Webern Essay From Grateful Schooling Shots

Anton Webern was born on the third of December 1883 in Vienna. He was a late bloomer who found music through a cello during public school. His father did not accept his son’s musical fate, but after much pressure and persuasion Webern studied music at the University of Vienna. He graduated with a Ph.D. at the age of 23. Webern was a pioneer in the serial or twelve-tone method of composition and is considered a musical genius, although he was reported very distraught most of his life.

For most of his existence Webern was a conductor in various concert halls for different orchestras around Europe. He wrote of his urge to refrain from conducting orchestras, claiming it was depressing and it was not the music he wanted to present as his. He spent his free time composing, creating masterpieces such as “In Gottes Namen aufstehn” and “Fahr hin, o Seel.” His most famous work was perhaps his Symphony Opus 21.

This work made him a favorite to many fellows across Europe and even the most powerful man on the mainland was a great fan. Adolf Hitler himself adored Webern, he felt admiration and power while listening to his conducting. This made Webern a star in Germany, although Webern had very religious work throughout his life and did not agree with the principles of the Nazi Party.

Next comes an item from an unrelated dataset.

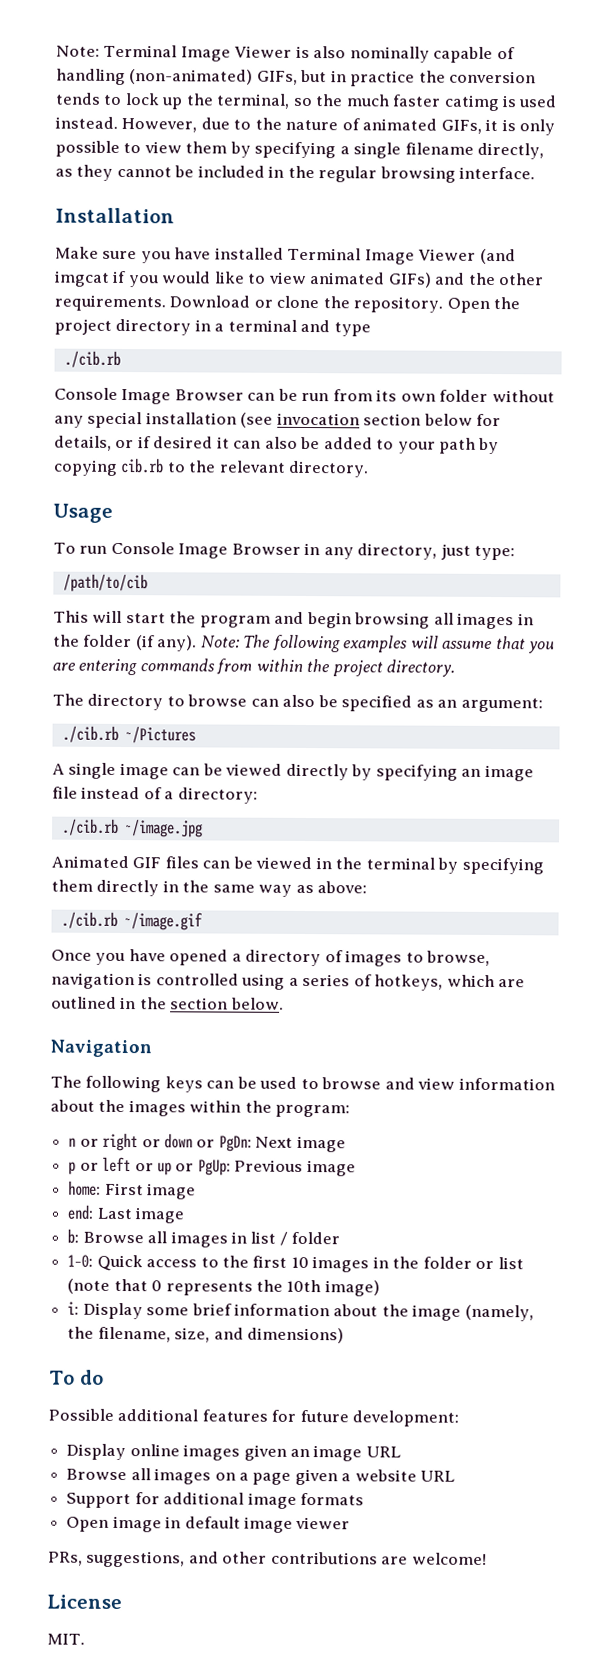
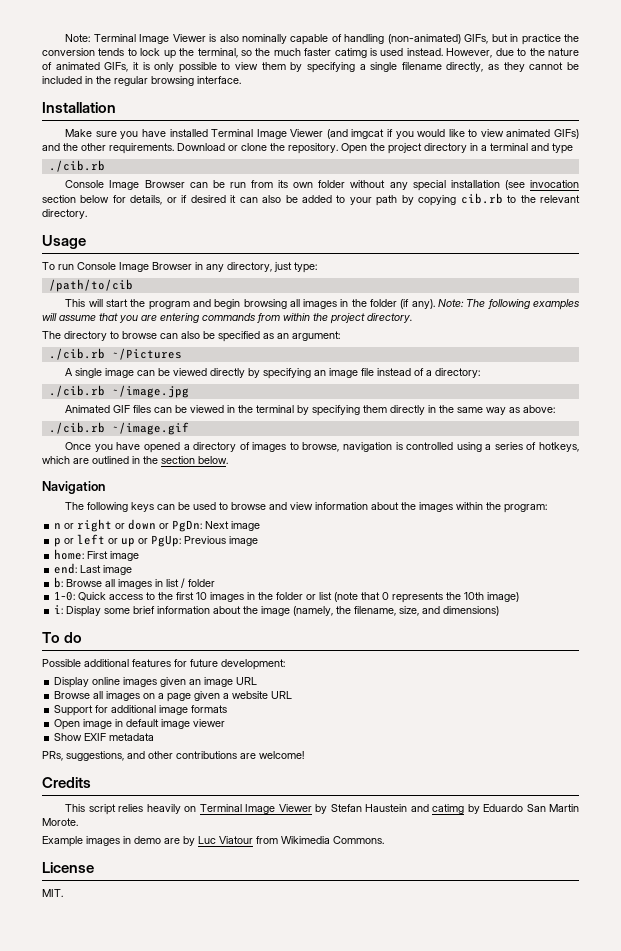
(351, 1523) none -> [54,733,155,741] // Show EXIF metadata
(487, 1558) none -> [42,777,91,788] [65,804,579,815] [42,818,78,826] [42,836,384,847] // Credits // This script relies heavily on Terminal Image Viewer by Stefan Haustein and catimg by Eduardo San Martin Morote. // Example images in demo are by Luc Viatour from Wikimedia Commons.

World War Two played a large part in the life of Anton Webern. He had one son, who he adored more than anything in the world. His son was drafted in the Nazi military and killed in a troop train headed for the Eastern Front. He was unable to compose after this and fell into another deep depression. When the war ended in 1945 he felt as if a curse had been lifted and began to write the beginning sketches of what would become later works. Tragically he was never able to write his final songs and was mistakenly killed in a field by an American soldier just weeks after the war was ended, in 1945.

So look him up. He wrote fantastic symphonies.